[Provided material — start]

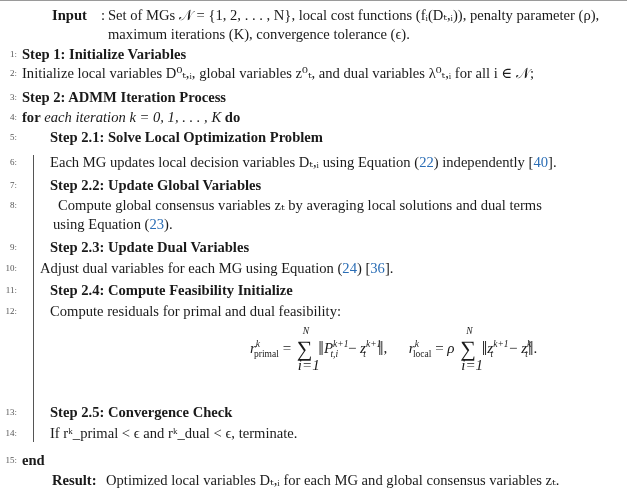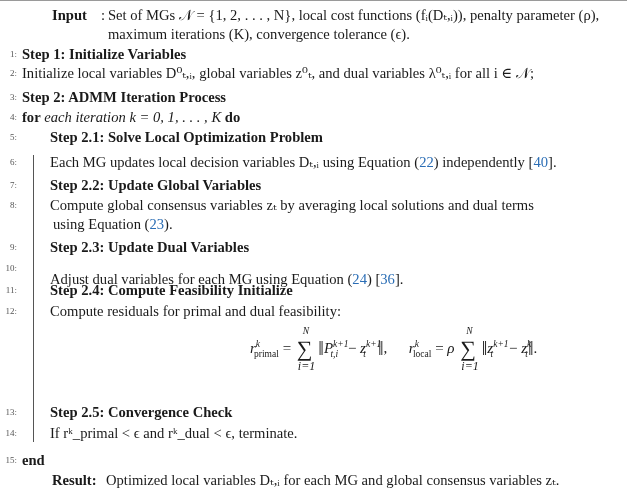--- a/index.html
+++ b/index.html
@@ -76,7 +76,7 @@
 </div>
 <div class="line" style="top:196px;">
   <span class="ln">8:</span>
-  <span class="txt" style="left:50px;text-align:right;">Compute global consensus variables zₜ by averaging local solutions and dual terms</span>
+  <span class="txt" style="left:58px;text-align:right;">Compute global consensus variables zₜ by averaging local solutions and dual terms</span>
 </div>
 <div class="line" style="top:215px;">
   <span class="txt" style="left:53px;"><span>using Equation (</span><span class="link">23</span><span>).</span></span>

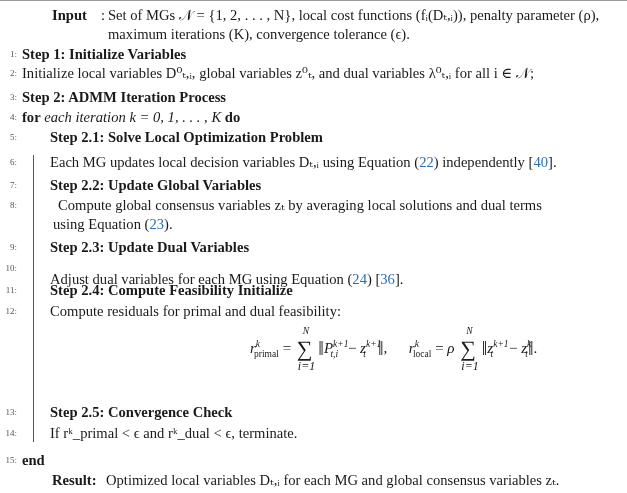--- a/index.html
+++ b/index.html
@@ -88,7 +88,7 @@
 </div>
 <div class="line" style="top:259px;">
   <span class="ln">10:</span>
-  <span class="txt" style="left:50px;margin-top:11px;"><span>Adjust dual variables for each MG using Equation (</span><span class="link">24</span><span>) [</span><span class="link">36</span><span>].</span></span>
+  <span class="txt" style="left:40px;"><span>Adjust dual variables for each MG using Equation (</span><span class="link">24</span><span>) [</span><span class="link">36</span><span>].</span></span>
 </div>
 
 <div class="line" style="top:281px;">

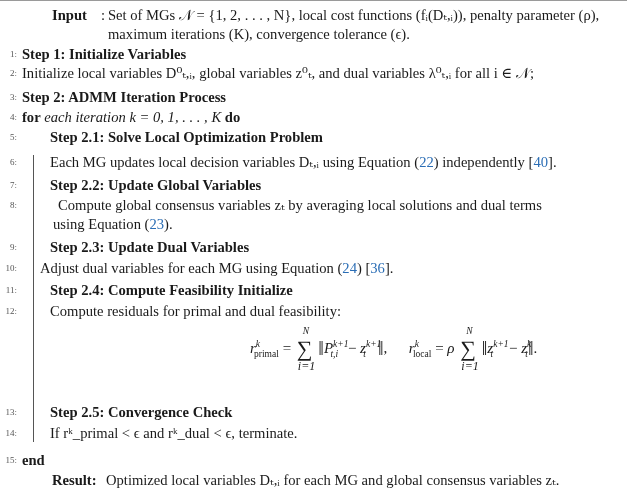--- a/index.html
+++ b/index.html
@@ -20,7 +20,7 @@
   .eq { position: absolute; left: 250px; top: 336px; white-space: nowrap; font-size: 15px; }
   .sum { display: inline-block; position: relative; font-size: 22px; vertical-align: -3px; margin: 0 2px; }
   .sum .top { position: absolute; top: -10px; left: 6px; font-size: 9.5px; font-style: italic; }
-  .sum .bot { position: absolute; bottom: -12px; left: 1px; font-size: 12px; }
+  .sum .bot { position: absolute; bottom: -12px; left: 1px; font-size: 15px; }
   .norm { font-size: 20px; vertical-align: -2px; }
 </style>
 </head>

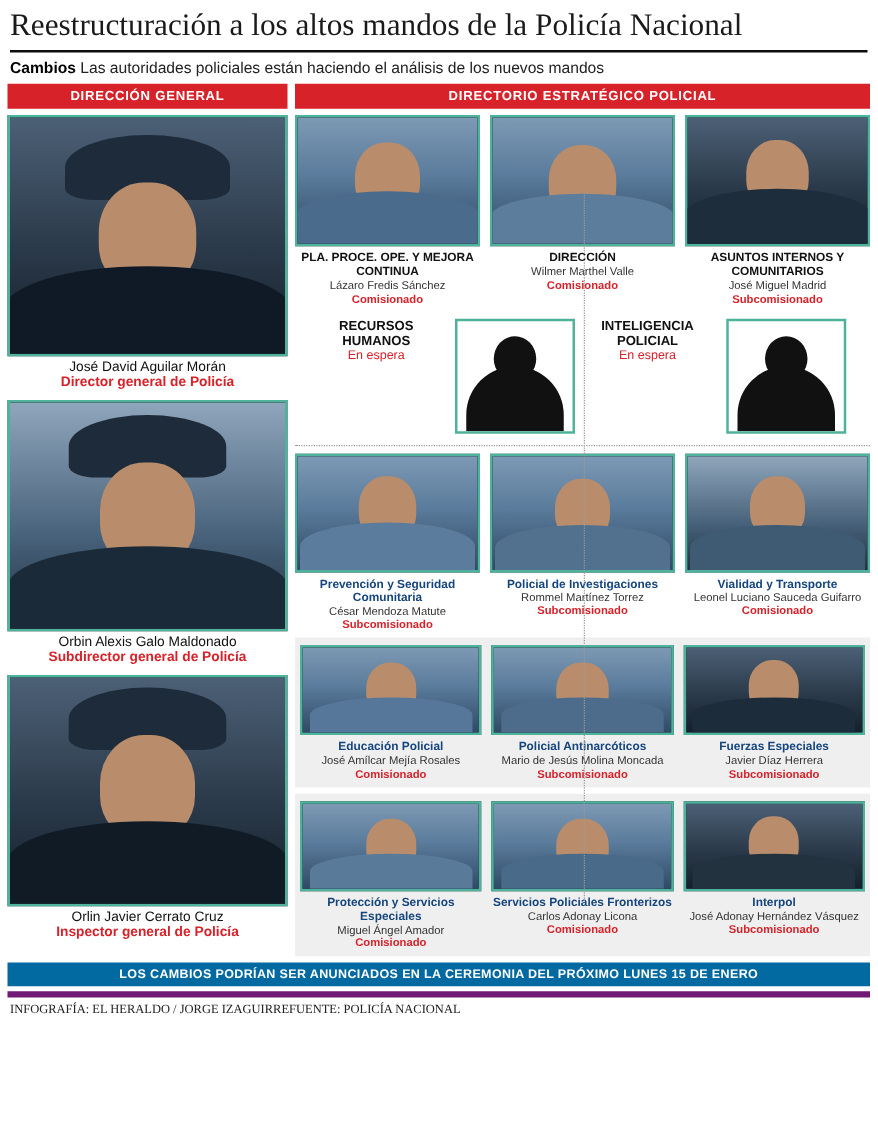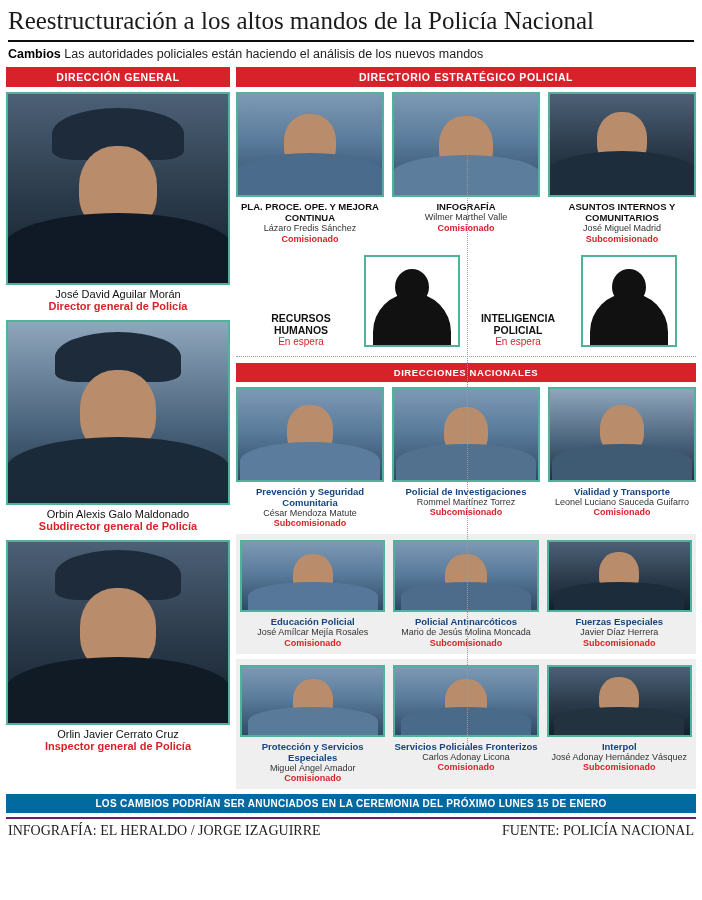--- a/index.html
+++ b/index.html
@@ -213,7 +213,7 @@
             <div class="face" style="top:22px;width:54px;height:60px;"></div>
             <div class="shoulders" style="width:150px;height:40px;background:#5d7d9c;"></div>
           </div>
-          <div class="cell-title">INFOGRAFÍA</div>
+          <div class="cell-title">DIRECCIÓN</div>
           <div class="cell-sub">Wilmer Marthel Valle</div>
           <div class="cell-rank">Comisionado</div>
         </div>

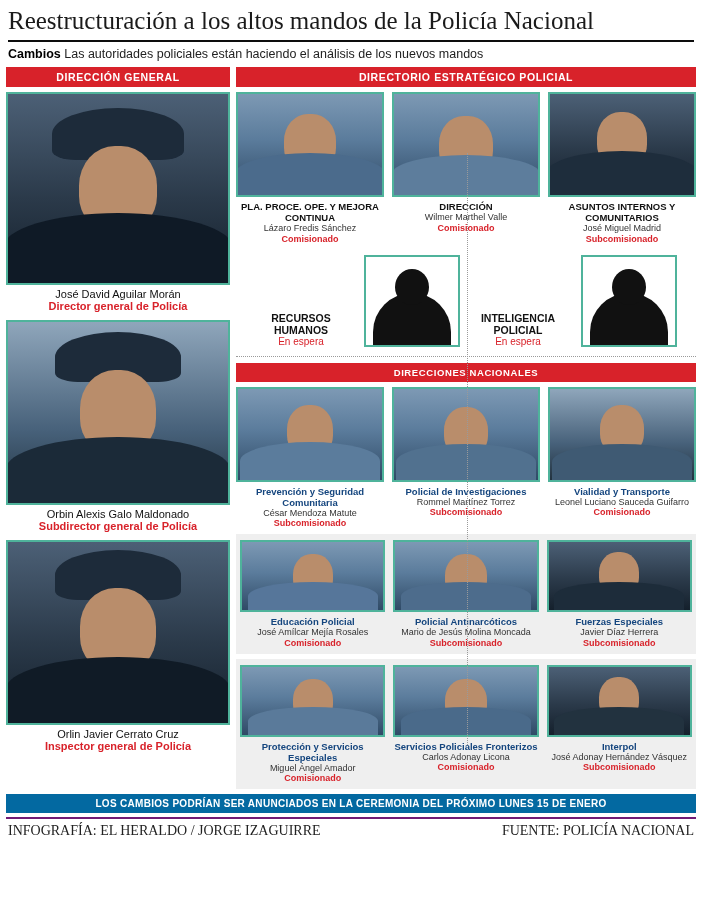--- a/index.html
+++ b/index.html
@@ -88,7 +88,7 @@
   .cell-title.blue { color: #14457e; }
 
   .row2 { display: flex; gap: 12px; justify-content: center; margin-top: 10px; }
-  .waiting-cell { width: 205px; display: flex; align-items: flex-end; gap: 17px; }
+  .waiting-cell { width: 205px; display: flex; align-items: flex-start; gap: 17px; }
   .waiting-cell.rev { flex-direction: row-reverse; }
   .silhouette { width: 96px; height: 92px; border: 2px solid #4fb39b; background: #fff; position: relative; overflow: hidden; }
   .sil-body {

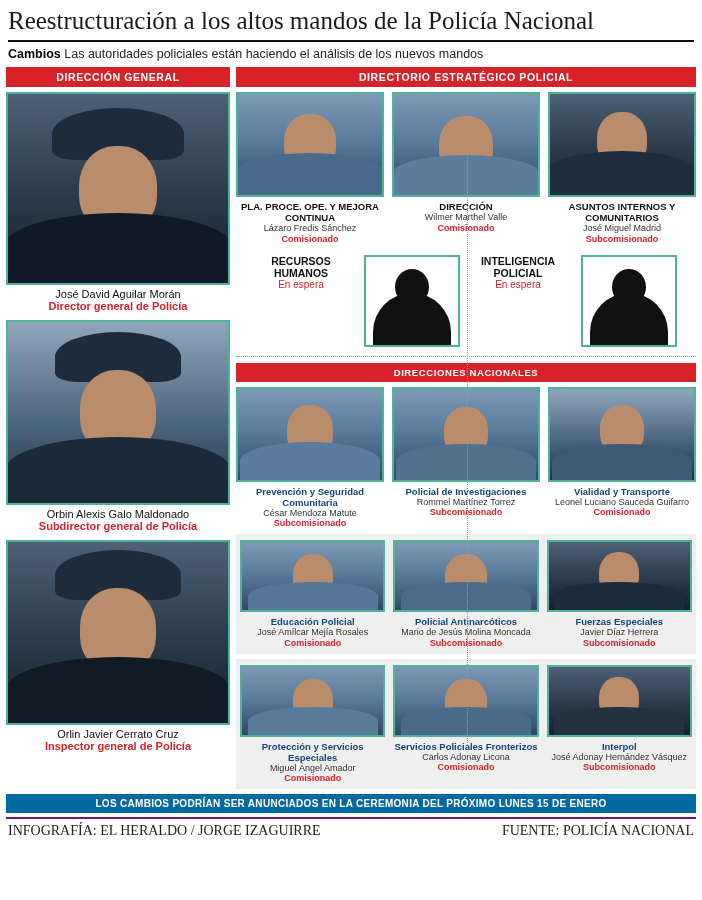--- a/index.html
+++ b/index.html
@@ -254,7 +254,6 @@
 
       <div class="dotted"></div>
 
-      <div class="bar small">DIRECCIONES NACIONALES</div>
 
       <div class="grid-block">
         <div class="grid3">

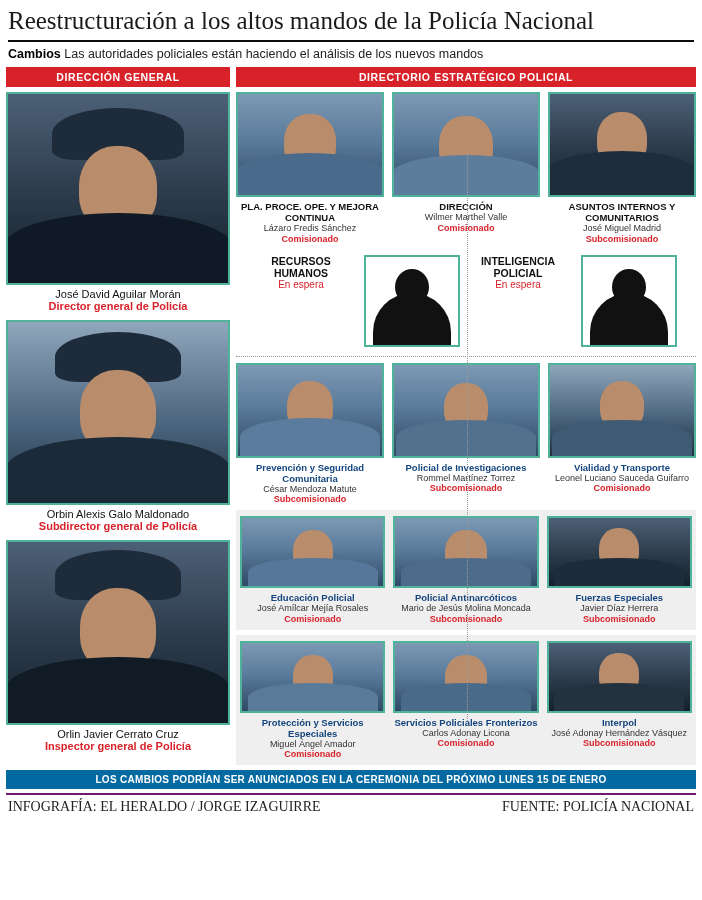--- a/index.html
+++ b/index.html
@@ -119,10 +119,10 @@
     padding: 4px 0; margin-top: 5px;
   }
   .credits {
-    display: flex; justify-content: space-between;
+    display: flex; justify-content: flex-start;
     font-family: "Liberation Serif", serif;
-    font-size: 14px; color: #222; padding: 4px 2px 0 2px;
-    border-top: 2px solid #701a75; margin-top: 4px;
+    font-size: 10px; color: #222; padding: 4px 2px 0 2px;
+    border-top: 5px solid #701a75; margin-top: 4px;
   }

[Provided material — finish]

#### Task requirements
Look over the records above and copy each line that includes the string "absolute".

#### Worked solution
   .eq { position: absolute; left: 250px; top: 336px; white-space: nowrap; font-size: 15px; }
   .sum .top { position: absolute; top: -10px; left: 6px; font-size: 9.5px; font-style: italic; }
-  .sum .bot { position: absolute; bottom: -12px; left: 1px; font-size: 12px; }
+  .sum .bot { position: absolute; bottom: -12px; left: 1px; font-size: 15px; }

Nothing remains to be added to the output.